Architecting McDonald’s design practice—rebuilding teams, restoring trust, delivering at scale and setting a foundation for global product innovation.
My role:
Staffed and managed a 13-person design team across product, brand, motion, and design systems
Evangelized the value of design across the product lifecycle through a series of seminars for 100+ product teams
Shaped the design org vision and roll-out program alongside senior stakeholders
Shaped a brand strategy vision to modernize the UI
Led hiring and onboarding of a new team to reset the design culture
Organized hackathons to simulate product design sprints for engineers and PMs to align on global delivery models
rebuilding trust amid chaos
McDonald’s design practice had grown outdated, fragmented by years of legacy work and siloed, waterfall processes. With new strategic goals on the horizon to build a modern, scalable in-house design capability, I partnered with cross-functional stakeholders to refresh the team, modernize design operations, and reintroduce a shared sense of purpose across product, brand, and systems.
stabilized the team, redesigned how design works, scaled the ops
Interviewed 20+ cross-functional stakeholders to assess team capabilities, identify mindset barriers, and surface gaps in collaboration and trust.
Audited Figma usage and gathered feedback to understand pain points across global teams
Identified quick wins like re-staffing and team reset, alongside longer-term initiatives such as backlog generation and scaling design operations.
Built a multi-phase roll-out plan to replace the legacy team with a new team of ICs aligned to distinct workstreams (mobile app, kiosk, restaurant ops)
Created an onboarding hub to document 7+ years of design knowledge, making institutional memory accessible to all
Introduced Jira to replace a cascading workflow, enabling real-time collaboration with engineering and product. This shift moved designers upstream, allowing them to contribute to problem definition rather than just execution, and helped the team adopt a more agile, iterative delivery model.
turned discovery into action
With a team of 13 designers, I led foundational discovery efforts that reframed the problem space and directly shaped the roadmap. In a culture where design had historically been production-forward, we championed a shift toward upstream engagement, demonstrating how asking better questions early on could unlock more strategic value.
Design System audit and vision: Conducted a comprehensive audit across code, design files, and libraries to identify misalignments and define a single source of truth for scalable, global implementation.
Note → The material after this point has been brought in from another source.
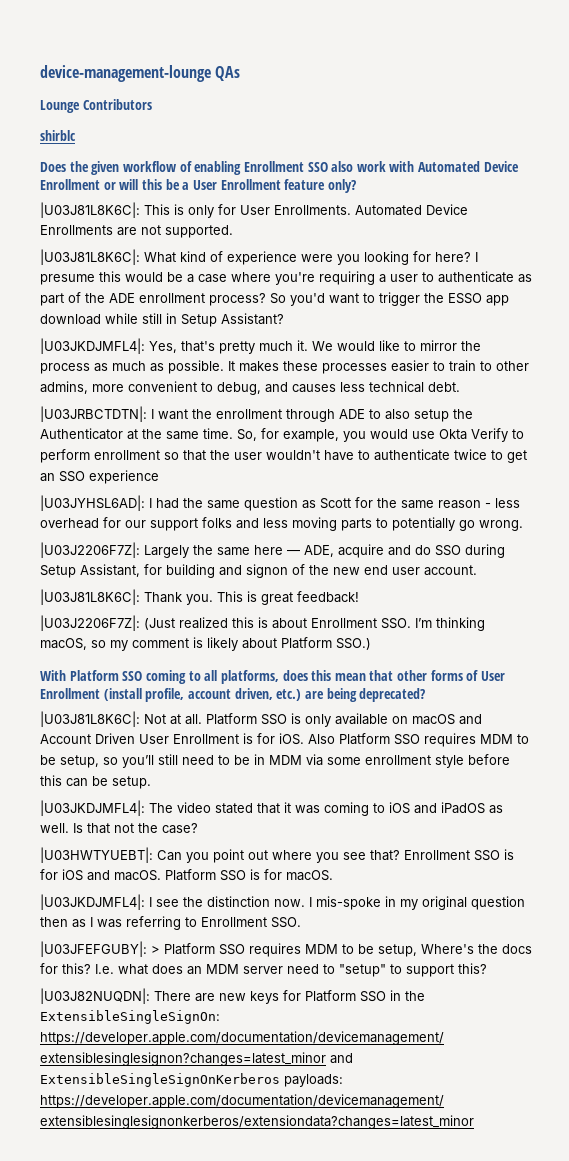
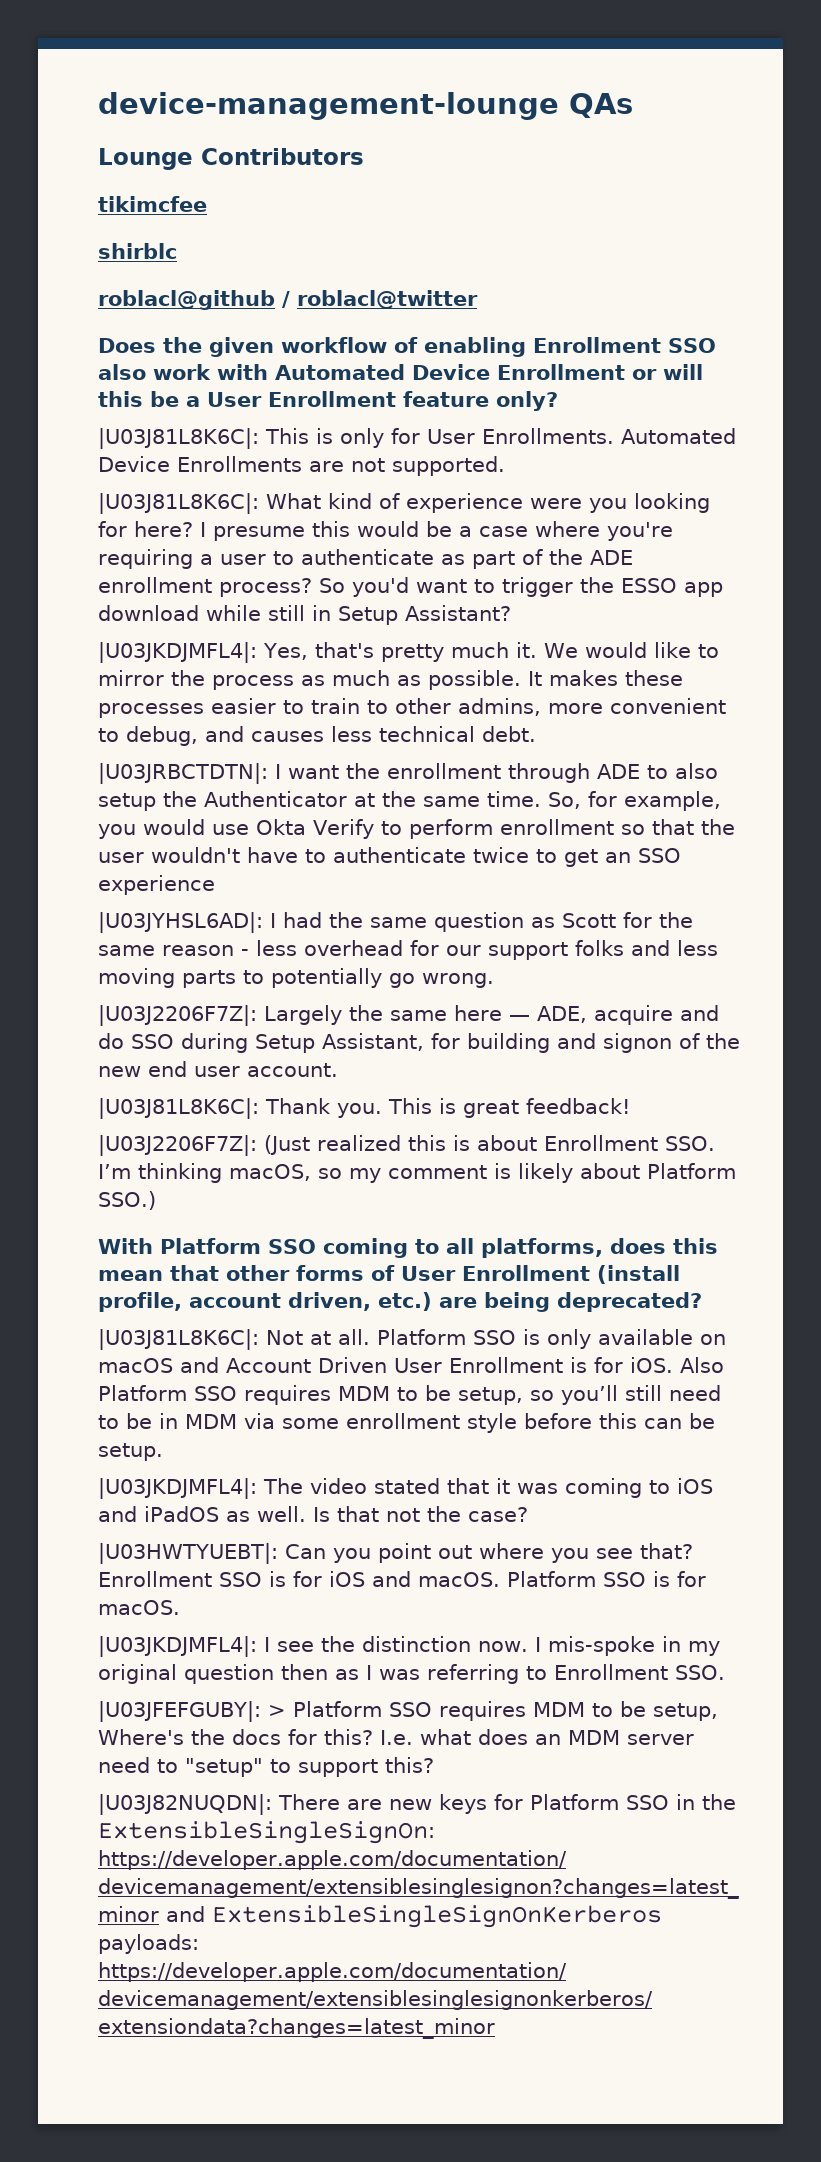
(152, 104) none -> [98,196,207,212] // tikimcfee
(75, 135) none -> [98,290,478,310] // roblacl@github / roblacl@twitter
Global research into kiosk behaviors: Conducted foundational research across 32 markets to understand usage patterns of 130,000 kiosks, critical as the global share of kiosk usage mirrored U.S. drive-thru volume.
“How Might We” workshops to reimagine loyalty journeys: Reframed loyalty through facilitated workshops, uncovering user needs that repositioned the program from transactional perks to relationship-building moments.
Cross-functional journey missions: Guided 111 internal participants through 311 customer missions, synthesizing 131 recurring pain points into prioritized epics that seeded the product backlog
bridged vision and execution
To strengthen alignment with senior leadership at McDonald’s, I developed a quick-turn executive reel to complement our detailed strategic roadmap. After identifying a disconnect between leadership expectations and our team’s focus, I initiated a 1:1 to clarify goals. This led to a dual-track approach, reframing our work into two streams: executive visibility and roadmap execution, allowing us to meet both needs without compromising quality.
stronger partnership, deeper impact
Rebuilding credibility: One stakeholder noted it was “the first time I felt our design team was truly integrated into the way we work.”
Increase in TRR (Team Relationship Rating), from 2 to 7
Contract extension (~$5M)
Created an external case study to highlight how embedded teams accelerate impact by aligning design more closely with business and engineering.
what i learned
Product Design
No matter the scale of the brand and user base, staying grounded in core design principles is crucial to navigate the complexity and stay human-centered in the work.
Working across global markets reinforced how deeply context shapes how people interact with technology and validated the value of multicultural sensitivity in design.
Leadership
Momentum thrives when team members embrace change. Reassigning team members who struggle with change helps the team stay focused and forward-moving.
Structuring teams for multiplicative impact, not just output, is key to scaling both quality and influence.